The Aditya-L1 mission, which started its four-month journey towards the center of the solar system on September 2, carries instruments to observe the Sun's outermost layers.

"The spacecraft has escaped the sphere of Earth's influence," the Indian Space Research Organisation (ISRO) said in a statement late Saturday.

Aditya, named after the Hindu Sun deity, has travelled 920,000 kilometres (570,000 miles), just over half the journey's total distance.

At that point, the gravitational forces of both astronomical bodies cancel out, allowing the mission to remain in a stable halo orbit around our nearest star.

"This is the second time in succession that ISRO could send a spacecraft outside the sphere of influence of the Earth, the first time being the Mars Orbiter Mission", the agency added.

In August, India became the first country to land a craft near the largely unexplored lunar south pole, and just the fourth nation to land on the Moon.

Rover Pragyan surveyed the vicinity of its landing site but was powered down before the start of lunar night, which lasts roughly two weeks on Earth.

India had hoped to prolong the mission by reactivating the solar-powered vehicle once daylight returned to the lunar surface, but so far has been greeted by radio silence.

"It is OK if it does not wake up because the rover has done what it was expected to do," ISRO chief S. Somanath said Wednesday.
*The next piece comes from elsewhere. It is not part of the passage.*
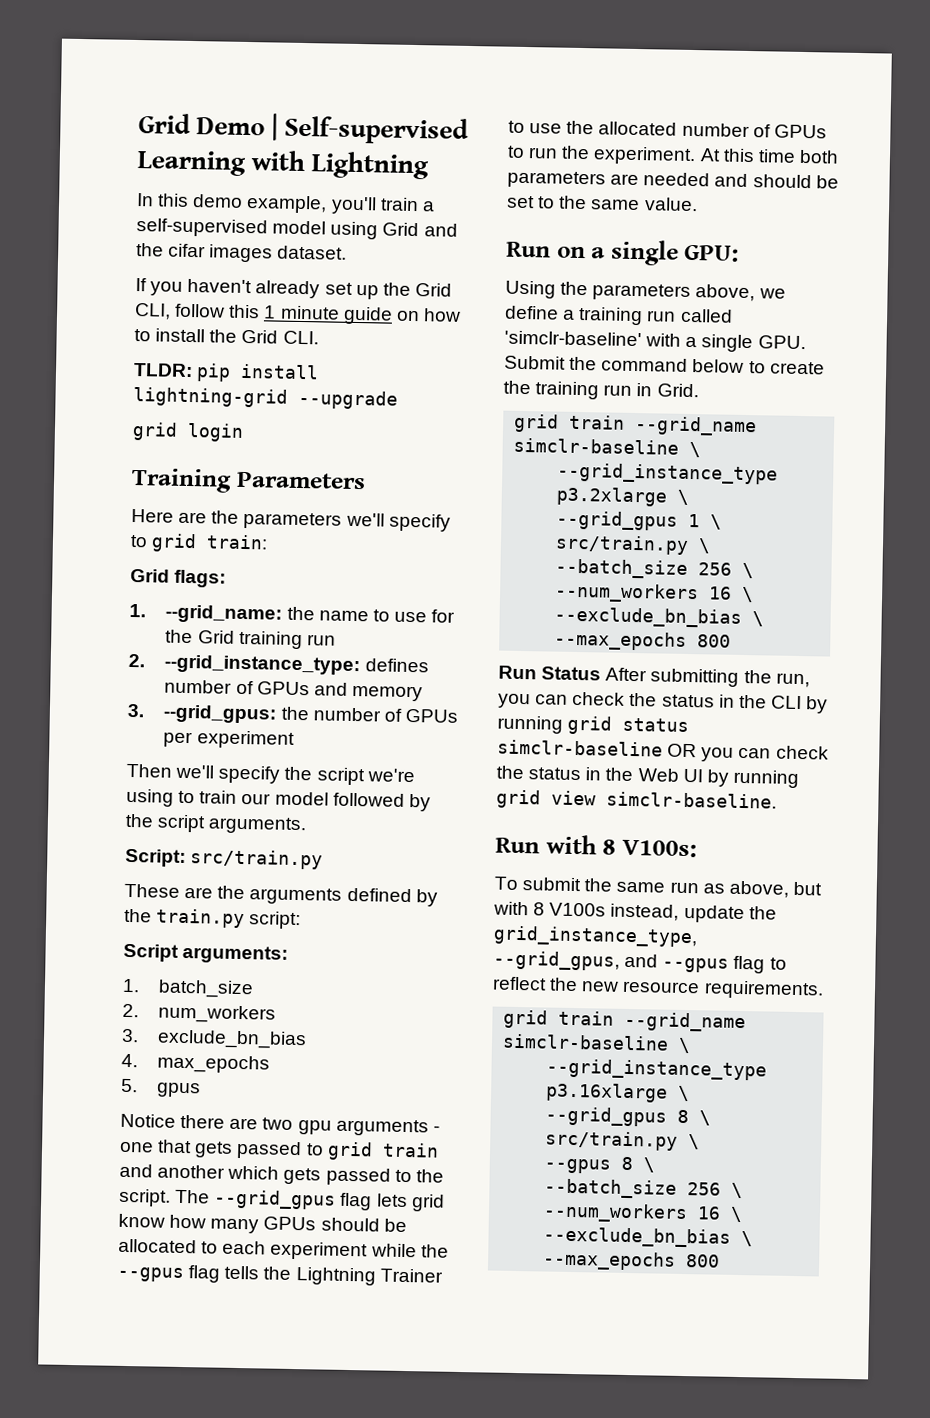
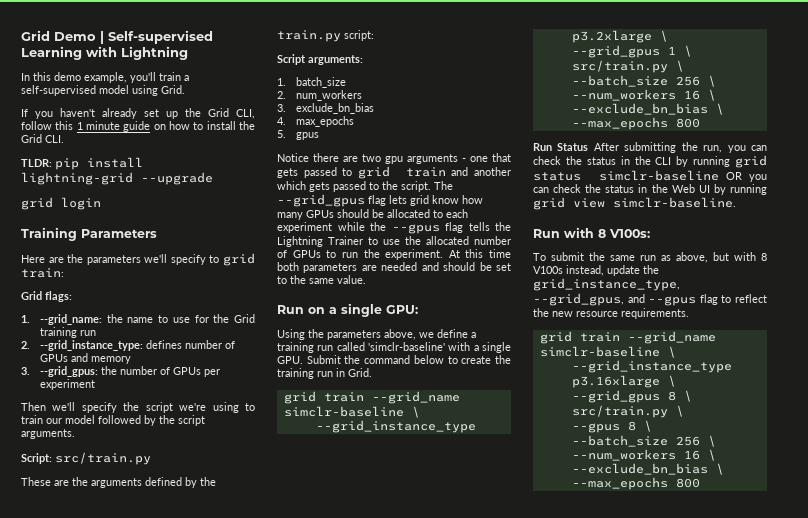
[382,222,458,237] [136,243,348,263] Grid and the cifar images dataset. -> [161,85,185,94] Grid.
In 2014, India became the first Asian nation to put a craft into orbit around Mars, and it is slated to launch a three-day crewed mission into Earth orbit by next year.

The United States and the European Space Agency have sent numerous probes to the centre of the solar system, beginning with NASA's Pioneer programme in the 1960s.

Japan and China have both launched their own solar observatory missions into Earth orbit.

But if successful, ISRO's latest mission will be the first by any Asian nation to be placed in orbit around the Sun.